(Version difference data)
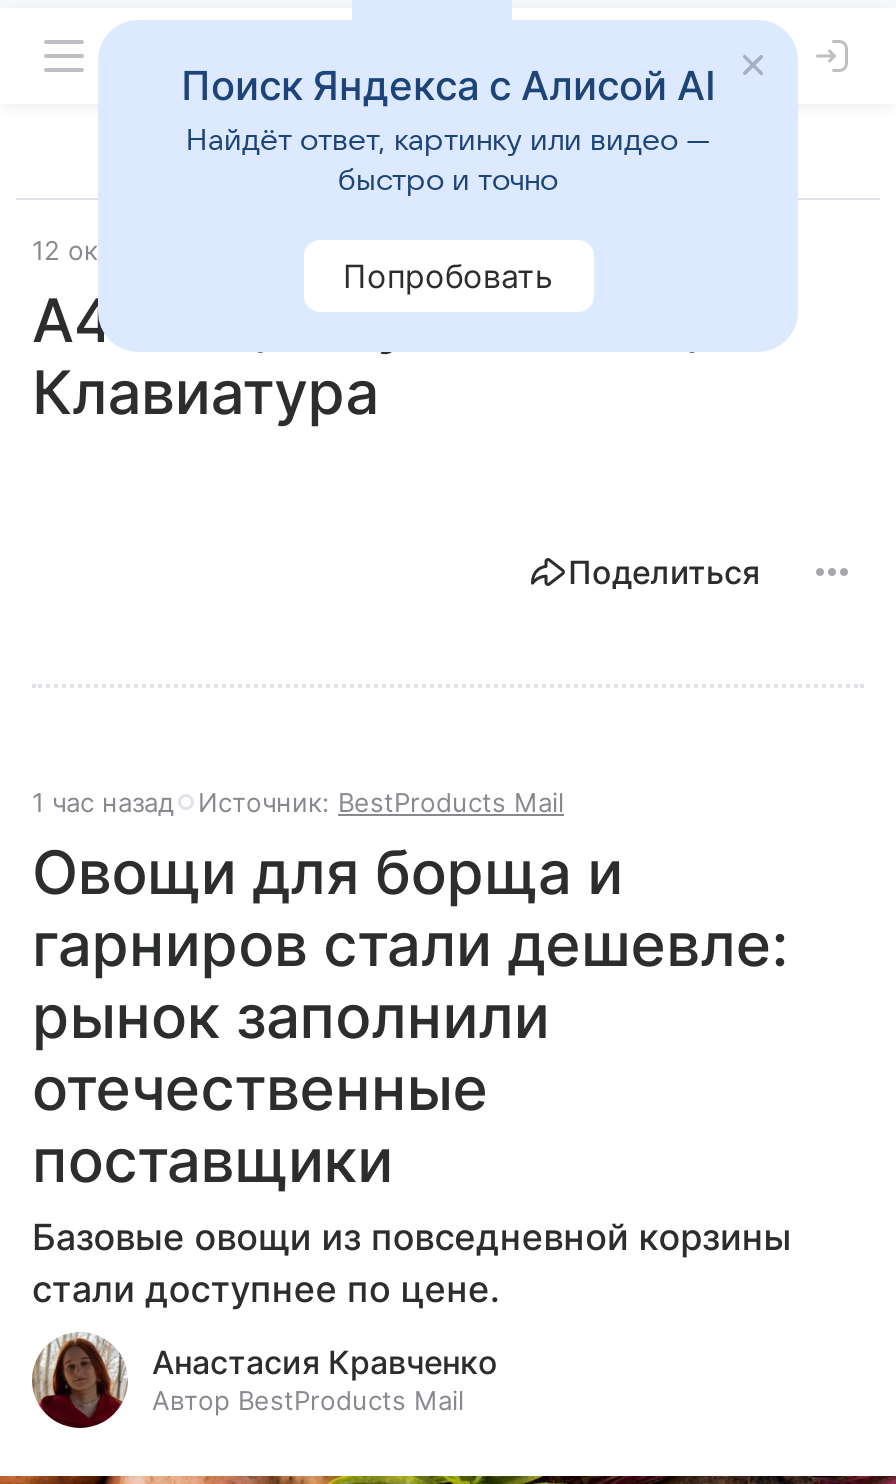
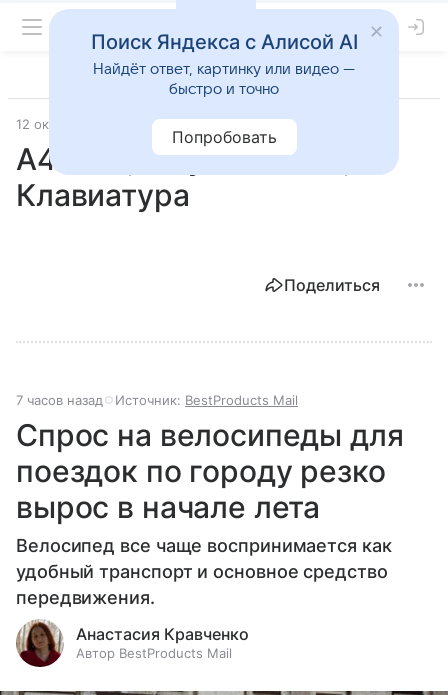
- 1 час назад Источник: BestProducts Mail
+ 7 часов назад Источник: BestProducts Mail

- Овощи для борща и
- гарниров стали дешевле:
- рынок заполнили
- отечественные
- поставщики
- Базовые овощи из повседневной корзины
- стали доступнее по цене.
+ Спрос на велосипеды для
+ поездок по городу резко
+ вырос в начале лета
+ Велосипед все чаще воспринимается как
+ удобный транспорт и основное средство
+ передвижения.
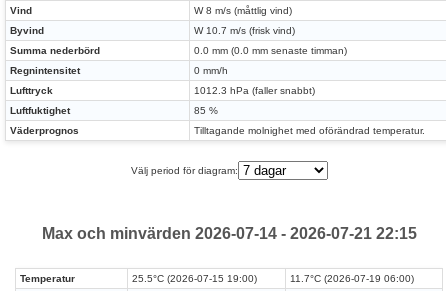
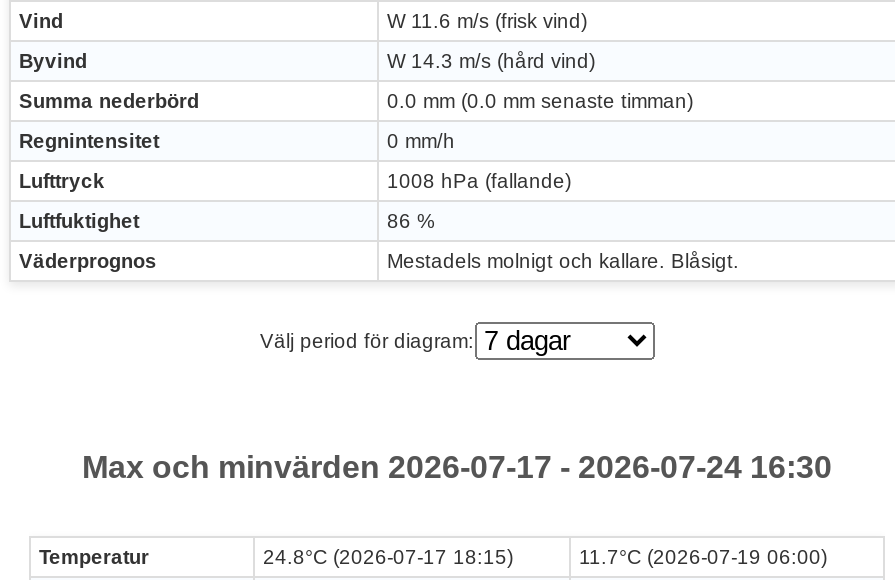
- W 8 m/s (måttlig vind)
+ W 11.6 m/s (frisk vind)

- W 10.7 m/s (frisk vind)
+ W 14.3 m/s (hård vind)

- 1012.3 hPa (faller snabbt)
+ 1008 hPa (fallande)

- 85 %
+ 86 %

- Tilltagande molnighet med oförändrad temperatur.
+ Mestadels molnigt och kallare. Blåsigt.

- Max och minvärden 2026-07-14 - 2026-07-21 22:15
+ Max och minvärden 2026-07-17 - 2026-07-24 16:30

- 25.5°C (2026-07-15 19:00)
+ 24.8°C (2026-07-17 18:15)
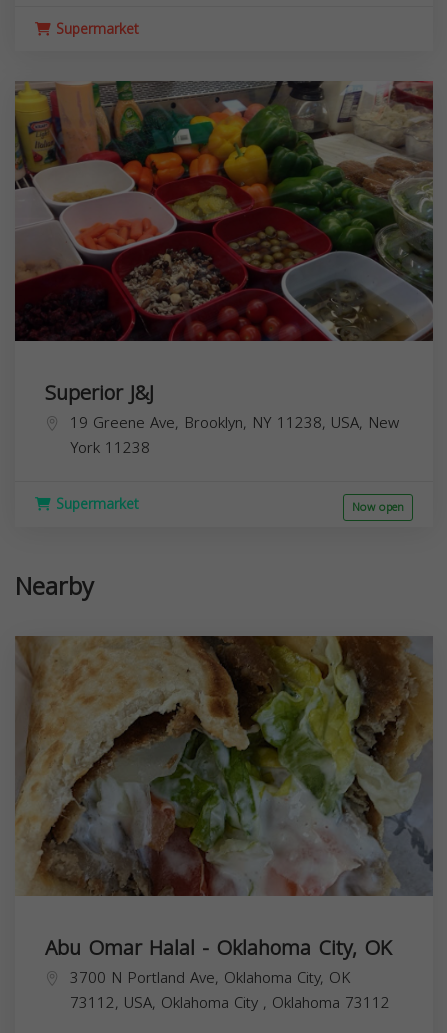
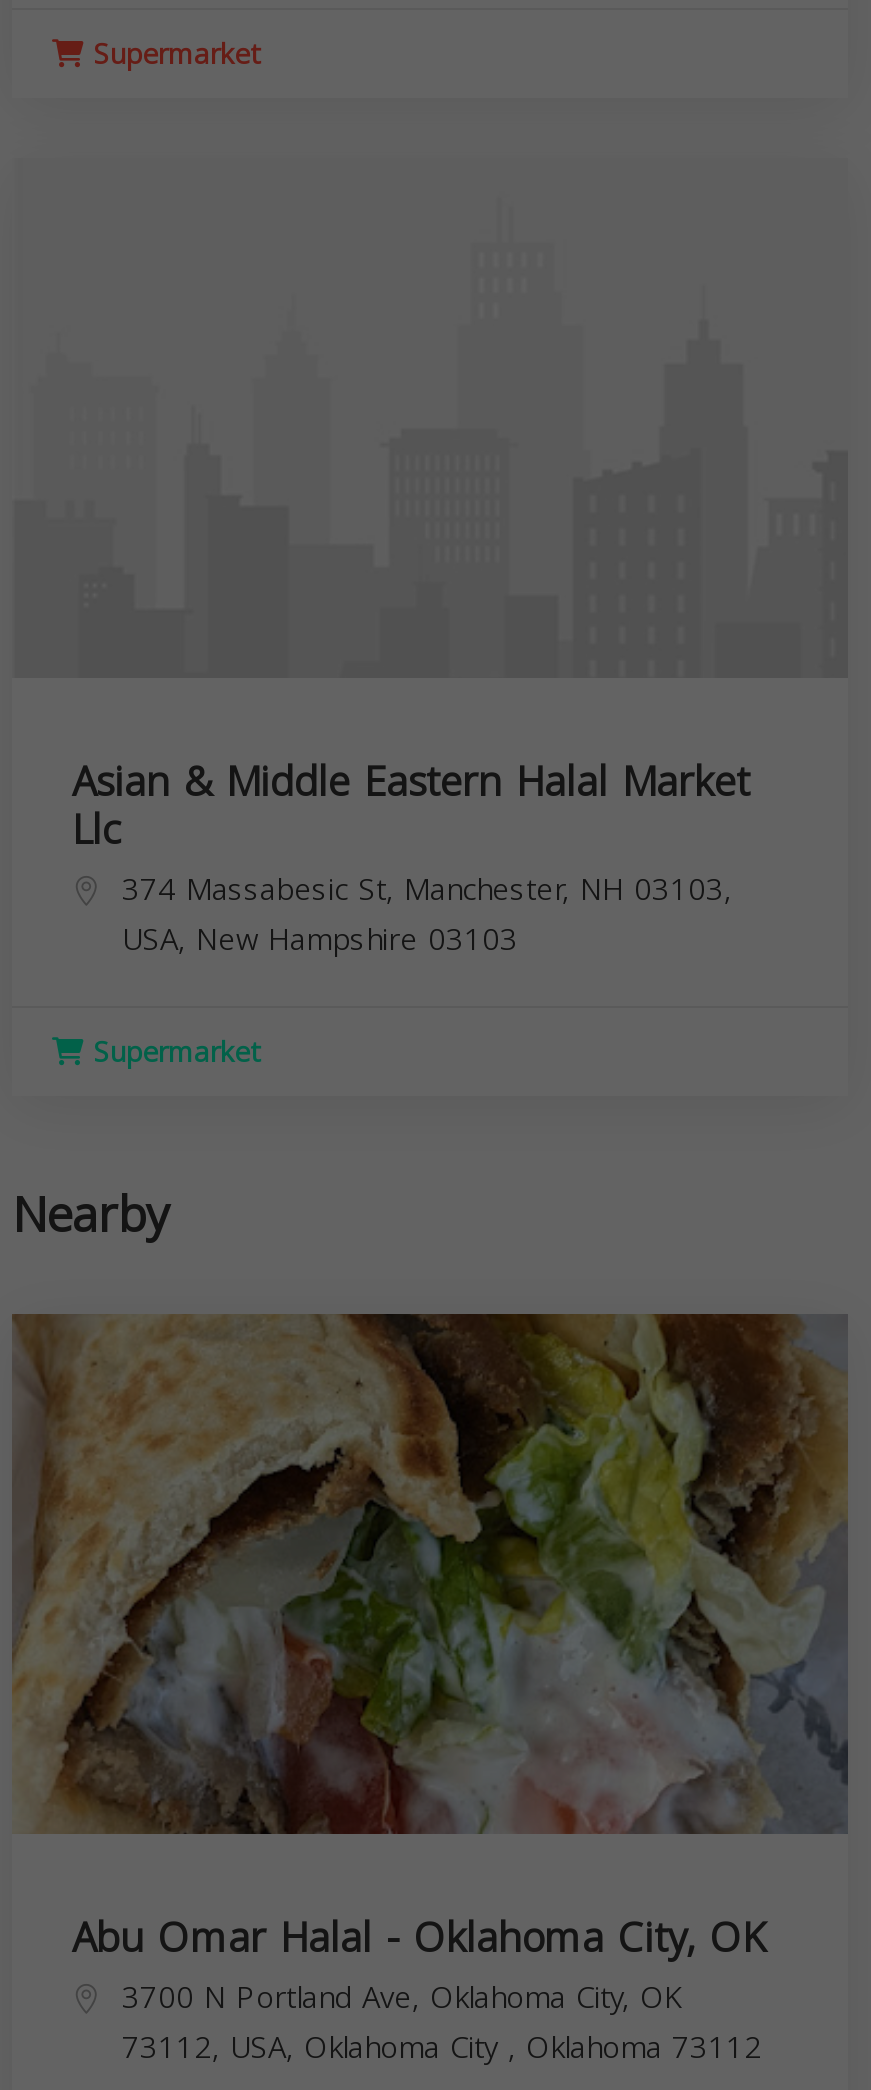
- [image]

- Superior J&J
- 19 Greene Ave, Brooklyn, NY 11238, USA, New
- York 11238
+ Asian & Middle Eastern Halal Market
+ Llc
+ 374 Massabesic St, Manchester, NH 03103,
+ USA, New Hampshire 03103

- Now open
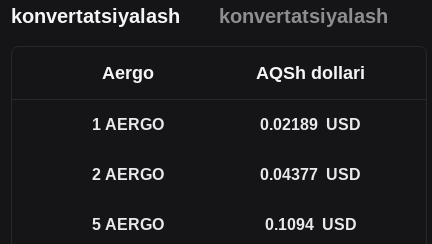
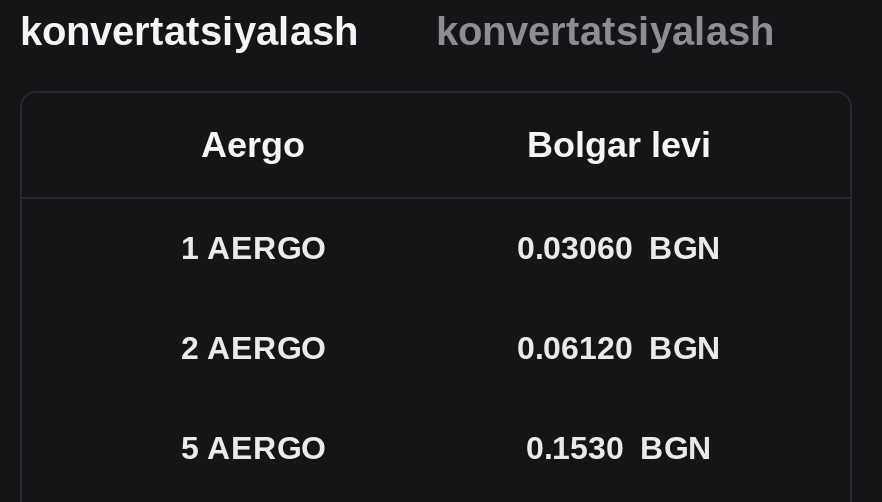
- AQSh dollari
+ Bolgar levi

- 0.02189 USD
+ 0.03060 BGN

- 0.04377 USD
+ 0.06120 BGN

- 0.1094 USD
+ 0.1530 BGN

# Work to be completed:
The answer must be the part of the records that opens with the line containing "- гарниров стали" and closes with the line containing "11.6 m/s (frisk vind)", reproduced exactly, with no pictures.

# Completed task:
- гарниров стали дешевле:
- рынок заполнили
- отечественные
- поставщики
- Базовые овощи из повседневной корзины
- стали доступнее по цене.
+ Спрос на велосипеды для
+ поездок по городу резко
+ вырос в начале лета
+ Велосипед все чаще воспринимается как
+ удобный транспорт и основное средство
+ передвижения.
- W 8 m/s (måttlig vind)
+ W 11.6 m/s (frisk vind)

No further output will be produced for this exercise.